放課後のグラウンドには楓の樹が列をなし涼しげな木陰を作っていた。そこにはイーゼルを持った数人の生徒の姿があった。
「なんだあれ」
「俺らの絵を描くんだと」
「ふーん」
美術部の顧問から各運動部の顧問に「運動部員の動きをクロッキーさせて欲しい」との申し出があった。俺はウォーミングアップをしながら横目で伊月の姿を探した。
(・・・いた)
伊月は左から三本目の楓の樹の下でイーゼルを立てテニス部の素振りを凝視しカンバスの上に鉛筆を走らせていた。俺は目の前に広がる光景をスケッチする伊月の綺麗な横顔に見惚れた。
(ん?)
そこへ数人の女子生徒が集まり伊月のカンバスを指差しその肩に触れて談笑し始めた。なぜか俺の胸の奥がチリチリと痛んだ。
「おい!陸斗!おまえの順番だぞ!」
「お、おお」
「おせぇぞ!」
「すまん!」
俺は慌てて自分のレーンに指を突いた。
「位置について、よーい」
グラウンドの白線に膝を突いた俺は400メートル先のゴールよりも楓の樹の下にいる伊月を意識していた。
「どん!」
赤い旗が振り下ろされ俺は全速力で走った。
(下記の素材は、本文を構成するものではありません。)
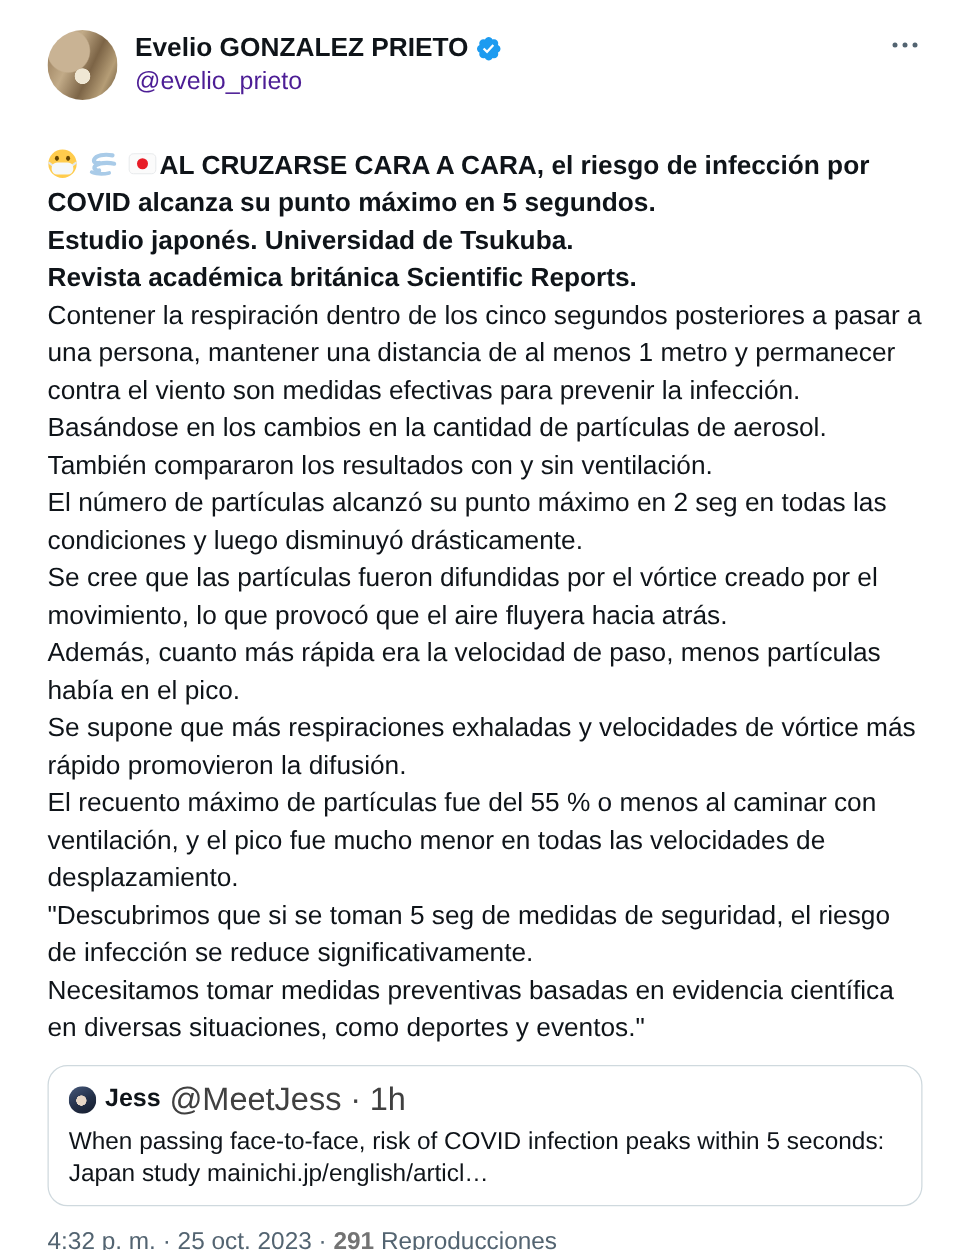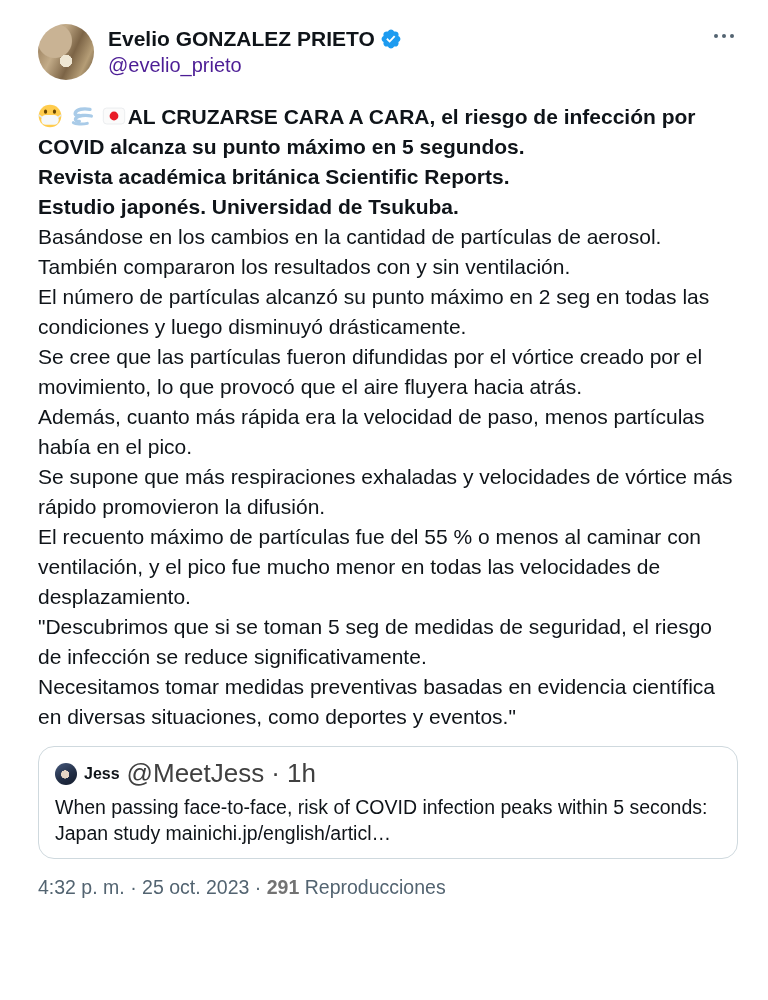"AL CRUZARSE CARA A CARA," .tweet-text { margin-top: 22px -> 38px }
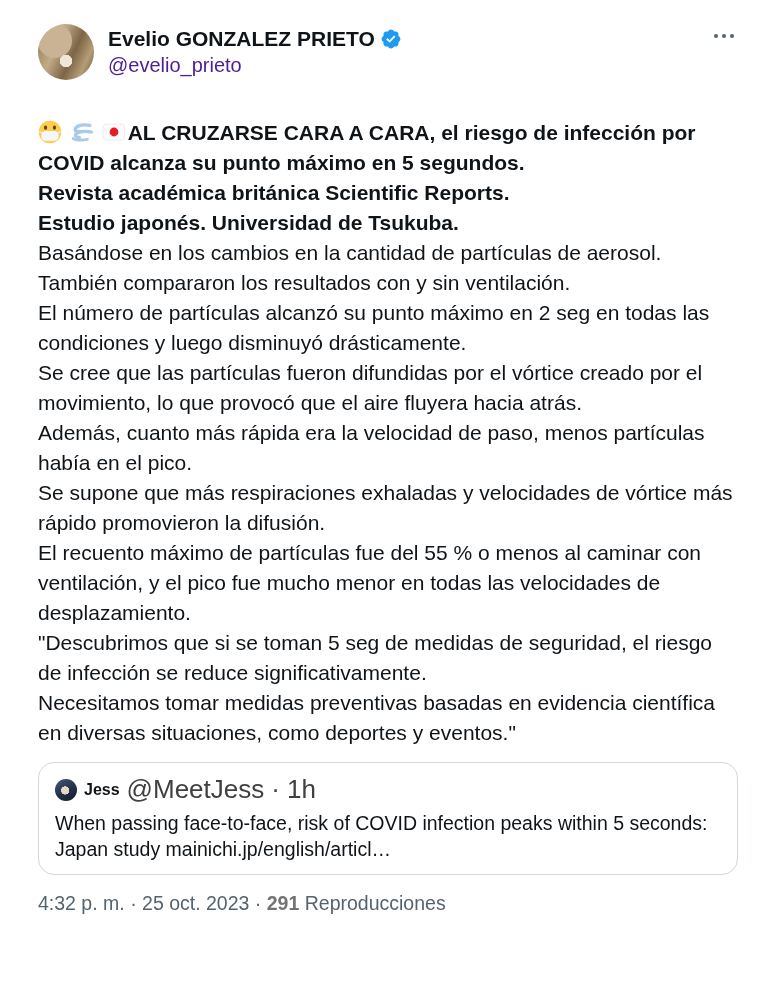"Revista académica británica Scientific" div.line { order: before "Estudio japonés. Universidad de Tsukuba." -> after "Estudio japonés. Universidad de Tsukuba." }
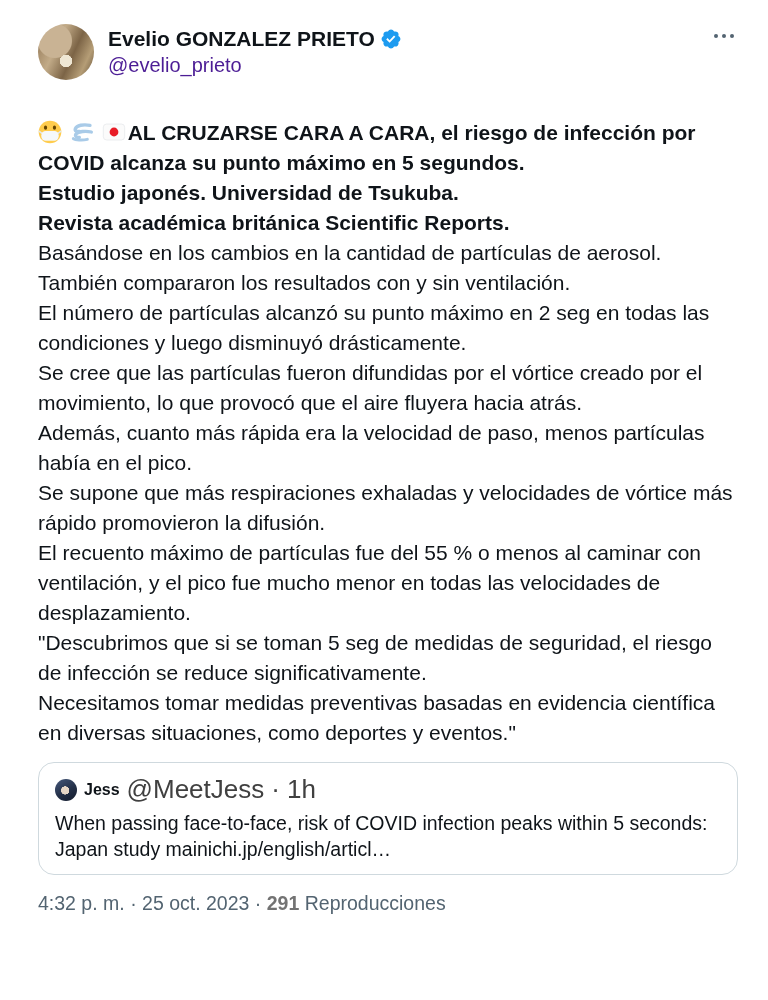"Contener la respiración dentro de" div.line { html: none -> <div>Contener la respiración dentro de los cinco segundos posteriores a pasar a una persona, mantener una distancia de al menos 1 metro y permanecer contra el viento son medidas efectivas para prevenir la infección.</div> }
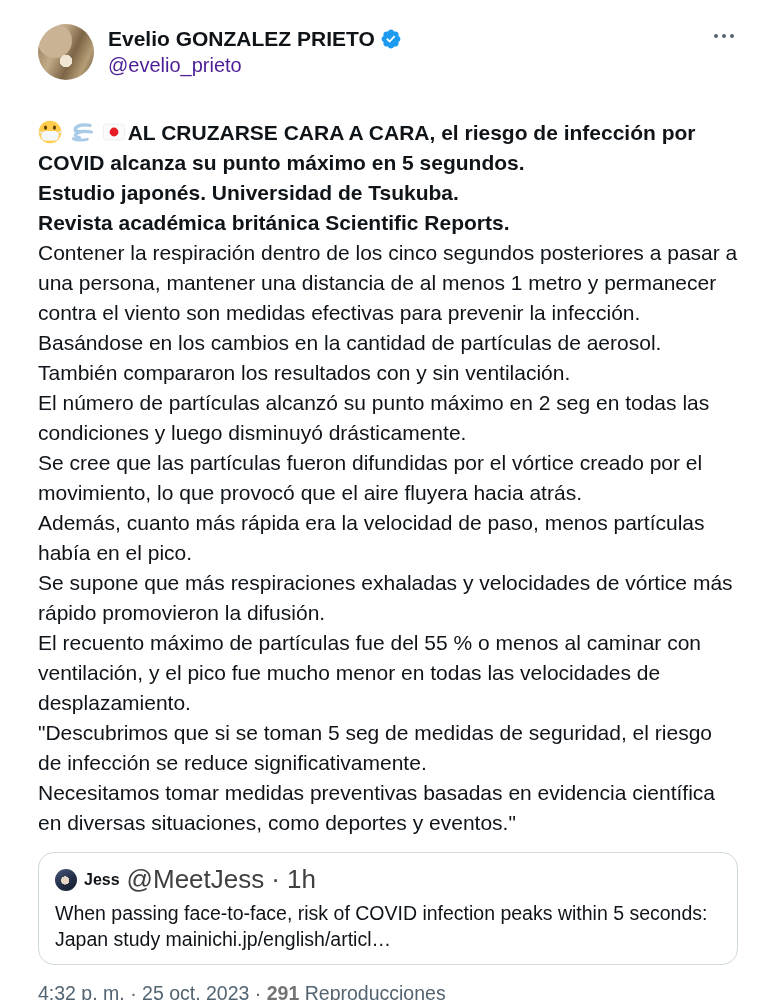"Jess" .quote-name { font-size: 16px -> 20px }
第一ハードル、第二ハードル、振り上げ足と抜き足でグラウンドを蹴った。
(伊月!)
一瞬の出来事だった。伊月の姿が目の前にチラつき集中力が途切れてしまった。
「あっ!」
俺は第九ハードルと共にグラウンドに叩き付けられた。
「おい!なにやってるんだよ!」
なぎ倒したハードルの中に崩れ込んでいると部員が集まって来た。
「おい!大丈夫か!」
「痛ててて、下手こいたわ」
「血、出てるぞ」
「大丈夫、大丈夫、ちょっと水で洗って来るわ」
手洗い場で水道のカランを捻ると蛇口からぬるま湯が出た。顔に付いた土をぬるま湯で拭い、伊月に対する意味不明な感情を洗い流そうと冷えた水を頭から被った。
(なんだこれ)
髪からポタポタと冷たい雫が垂れた。
(なんだよ)
俺は冷静になるどころか女子生徒に囲まれる伊月の笑顔に掻き乱された。
「なんだよ、これ」
それはこれまでに味わった事のない初めての感情だった。